_Your objective_. Lines from the one containing "The creme Shop" through the last line of the records below are to be repeated exactly.

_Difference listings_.
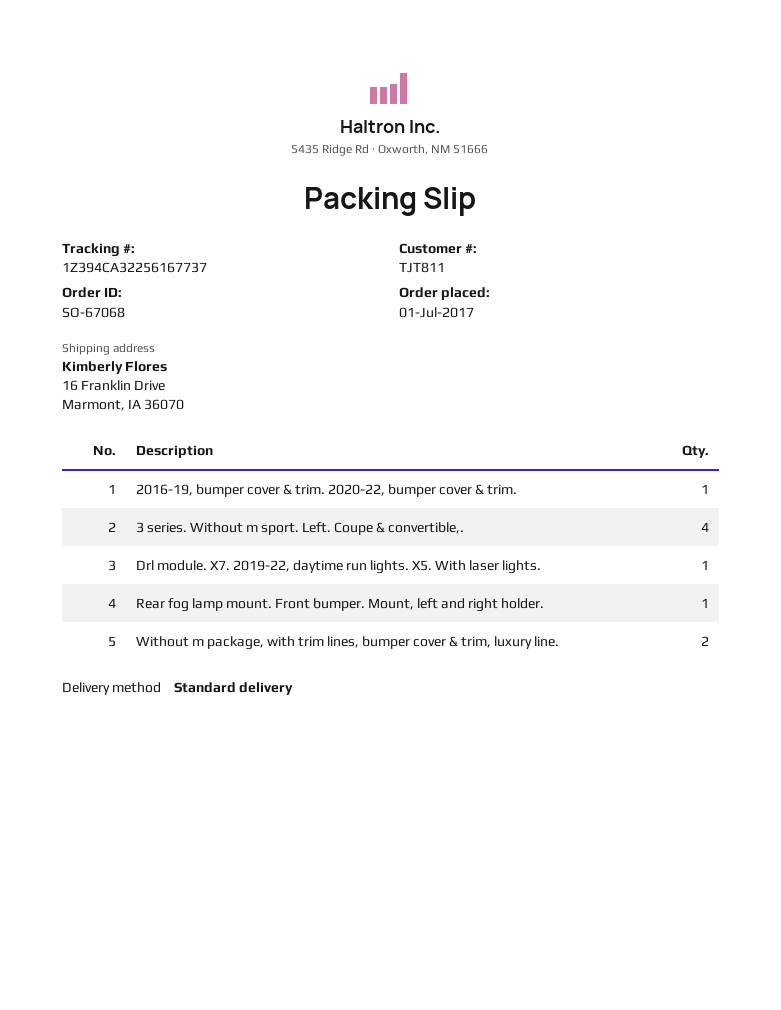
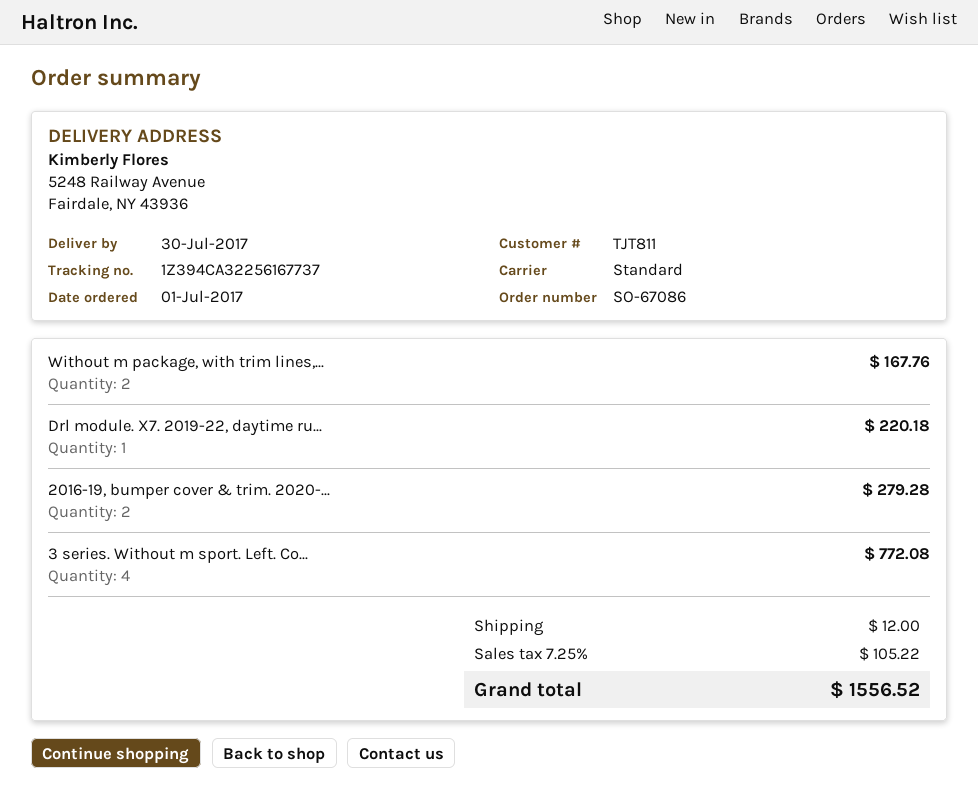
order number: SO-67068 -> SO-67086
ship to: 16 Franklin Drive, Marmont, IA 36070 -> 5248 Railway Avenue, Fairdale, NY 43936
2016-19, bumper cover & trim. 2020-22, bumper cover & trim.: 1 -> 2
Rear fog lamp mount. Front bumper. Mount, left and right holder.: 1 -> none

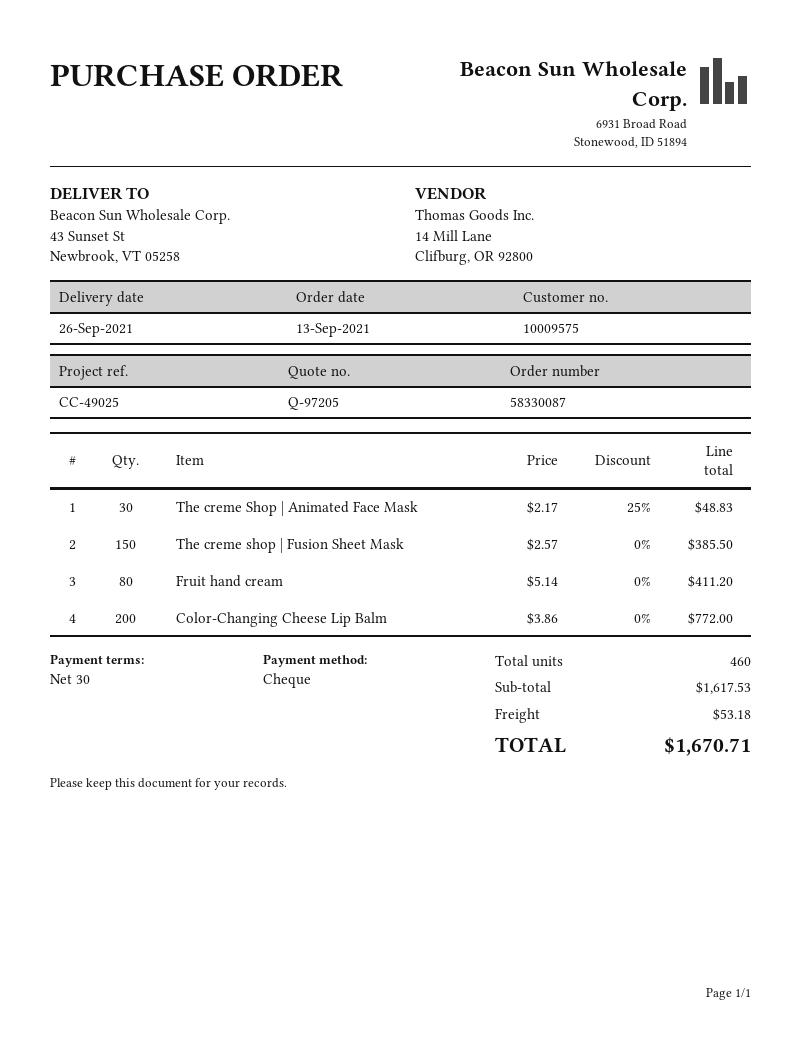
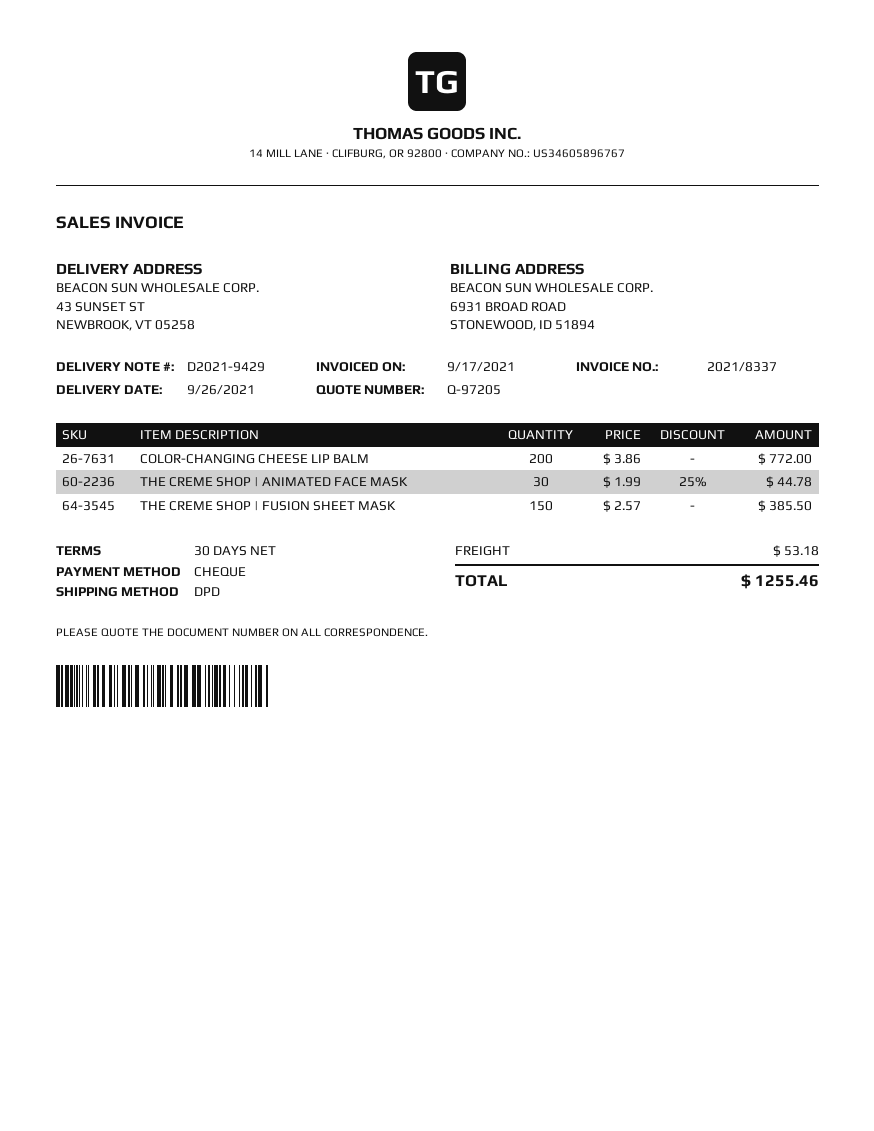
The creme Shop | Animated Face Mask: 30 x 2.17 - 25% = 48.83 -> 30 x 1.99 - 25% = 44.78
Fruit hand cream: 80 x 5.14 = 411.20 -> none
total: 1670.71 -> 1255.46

_Written reply_.
The creme Shop | Animated Face Mask: 30 x 2.17 - 25% = 48.83 -> 30 x 1.99 - 25% = 44.78
Fruit hand cream: 80 x 5.14 = 411.20 -> none
total: 1670.71 -> 1255.46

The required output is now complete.